= Beginning of Section =

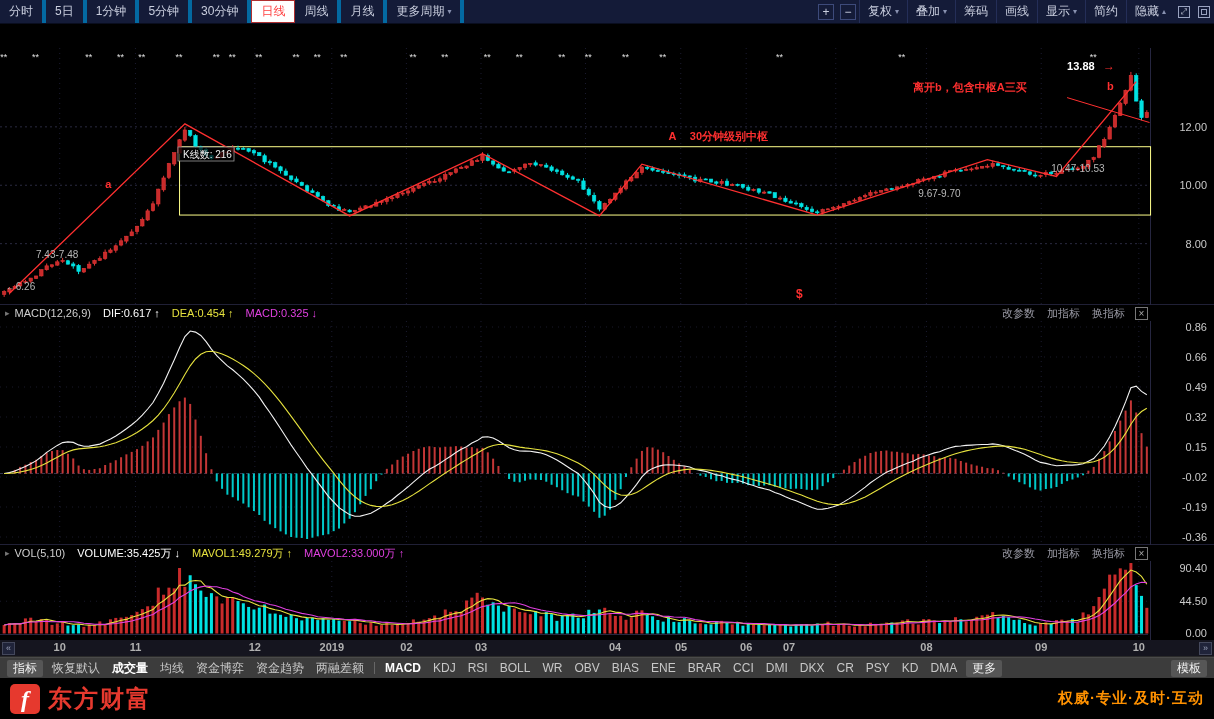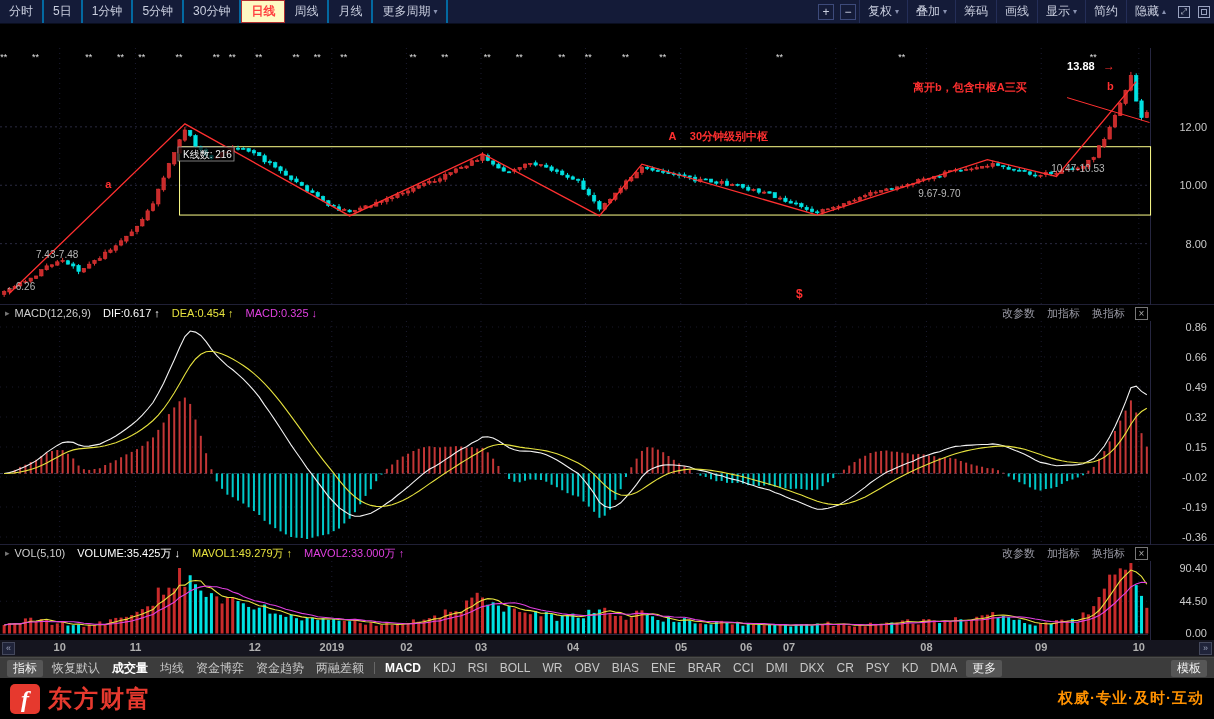"分时" .ptab { border-right: 2px solid #0369a1 -> 4px solid #0369a1 }
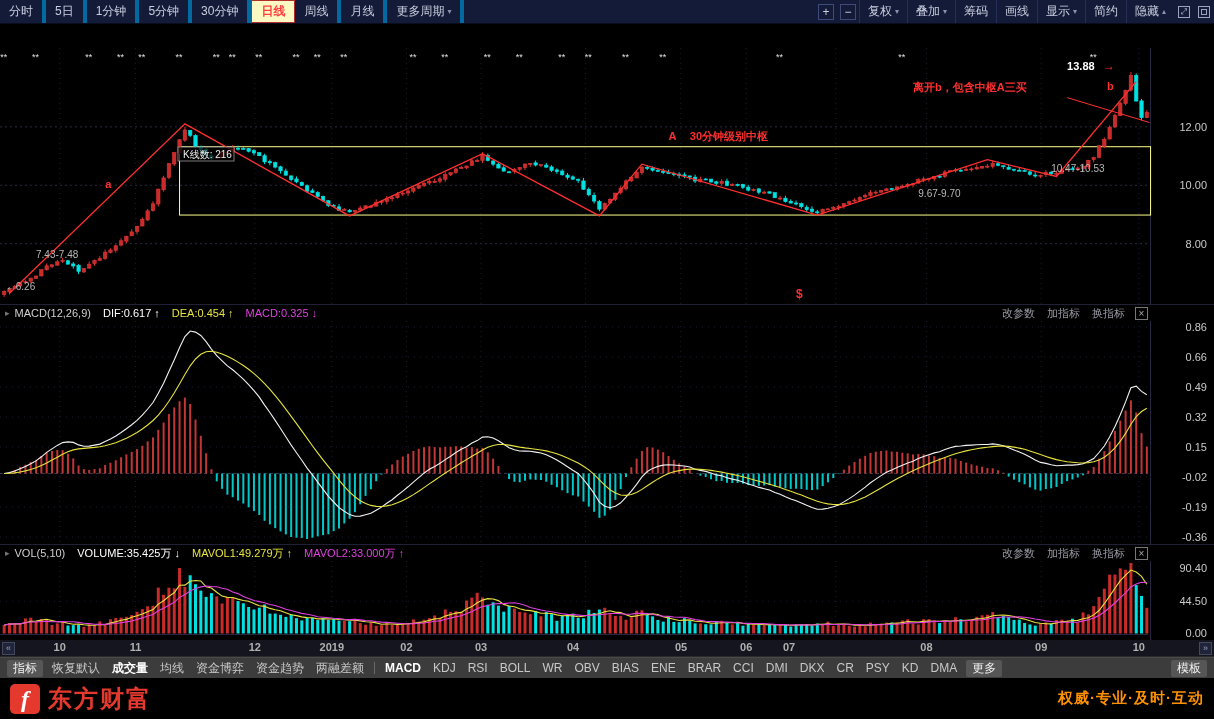"日线" .ptab.active { background: #fef9c3 -> #ffffff; font-weight: bold -> normal }
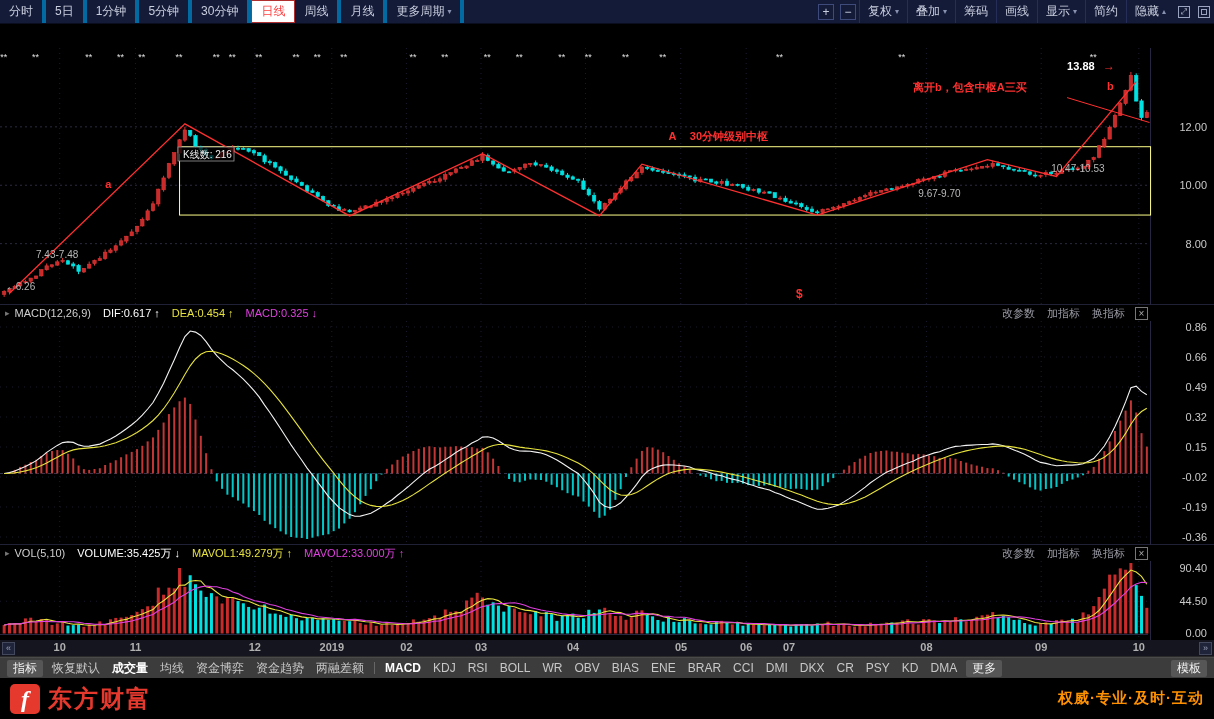"04" span.dlabel { left: 573px -> 615px }
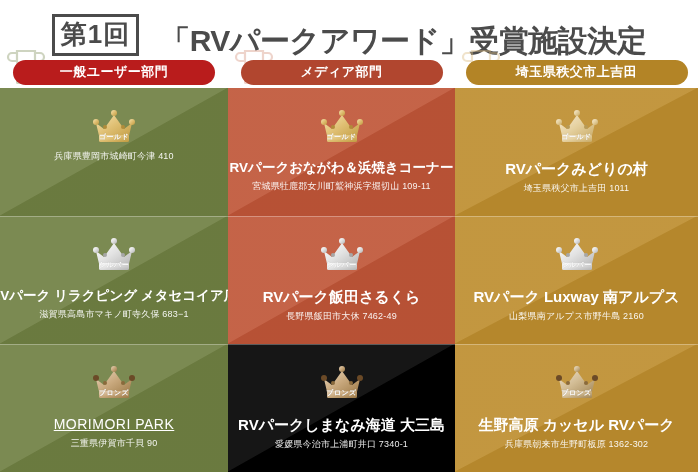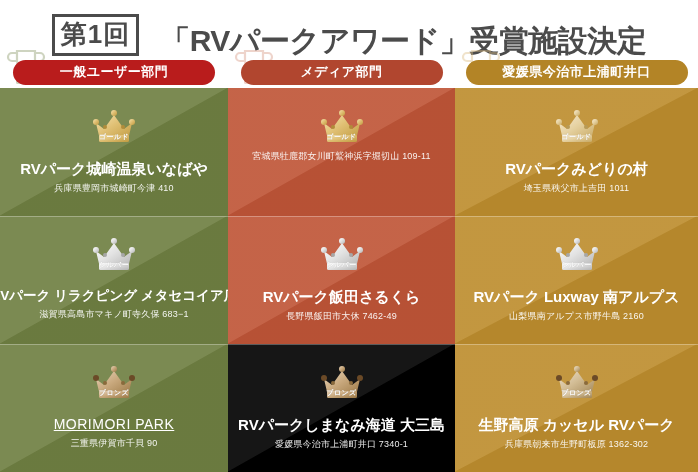"愛媛県今治市上浦町井口" div.pill { text: 愛媛県今治市上浦町井口 -> 埼玉県秩父市上吉田 }
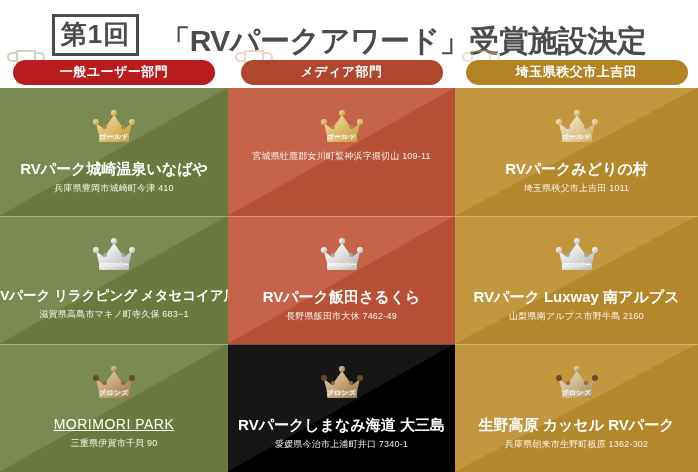"RVパーク城崎温泉いなばや" div.facility-name { html: <div>RVパーク城崎温泉いなばや</div> -> none }
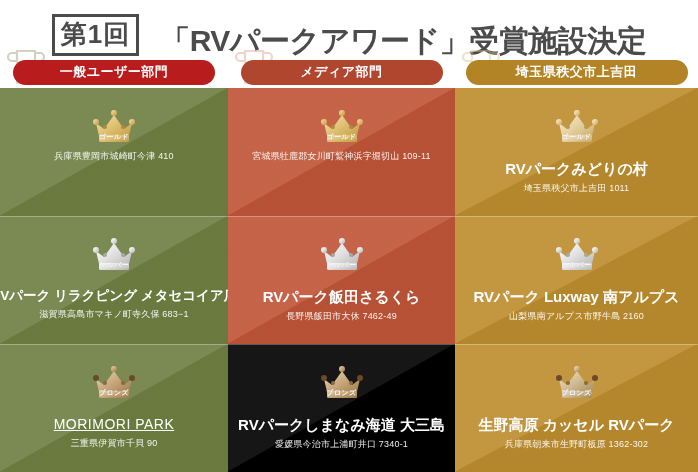"RVパークおながわ＆浜焼きコーナー" div.facility-name { html: none -> <div>RVパークおながわ＆浜焼きコーナー</div> }
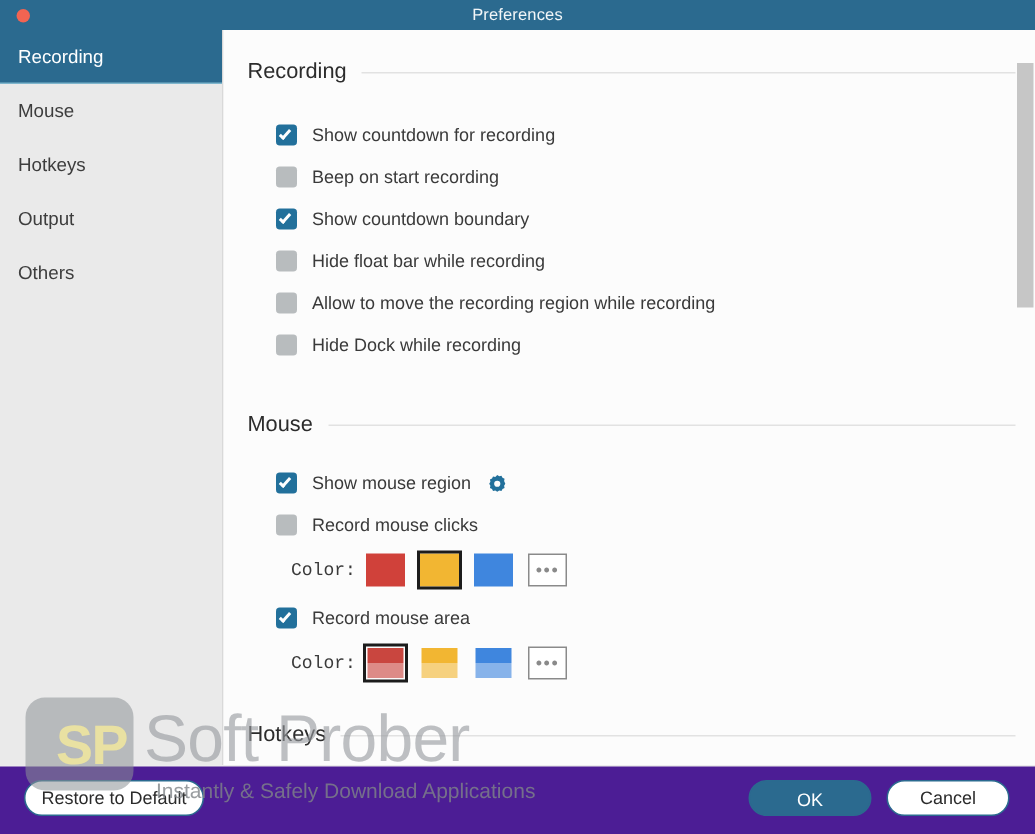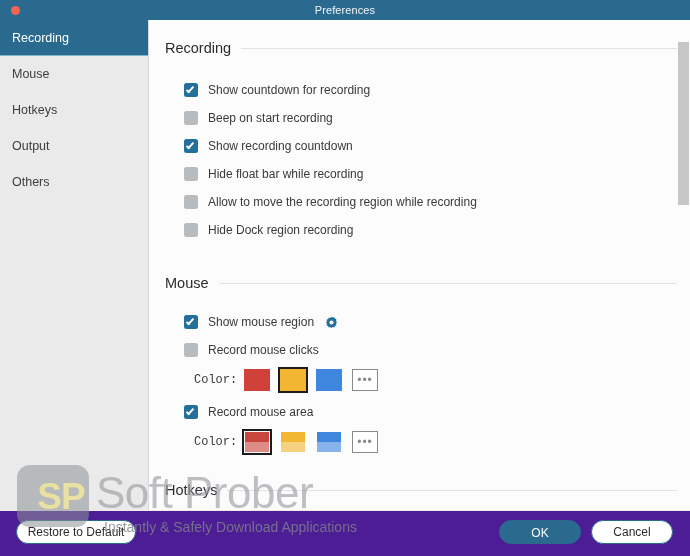"Show recording countdown" span.opt-label { text: recording countdown -> countdown boundary }
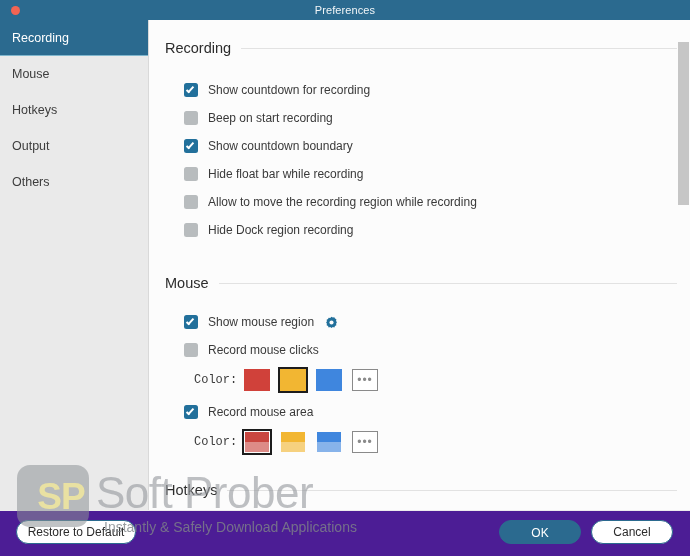"Hide Dock region recording" span.opt-label { text: region -> while }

= End of Section =

WORK INSTRUCTION:
From the material above, write out exactly the lines from the line with "html: <div>RVパーク城崎温泉いなばや</div> ->" through the closing line, inclusive, and no pictures.

EXERCISE OUTPUT:
"RVパーク城崎温泉いなばや" div.facility-name { html: <div>RVパーク城崎温泉いなばや</div> -> none }
"RVパークおながわ＆浜焼きコーナー" div.facility-name { html: none -> <div>RVパークおながわ＆浜焼きコーナー</div> }
"Show recording countdown" span.opt-label { text: recording countdown -> countdown boundary }
"Hide Dock region recording" span.opt-label { text: region -> while }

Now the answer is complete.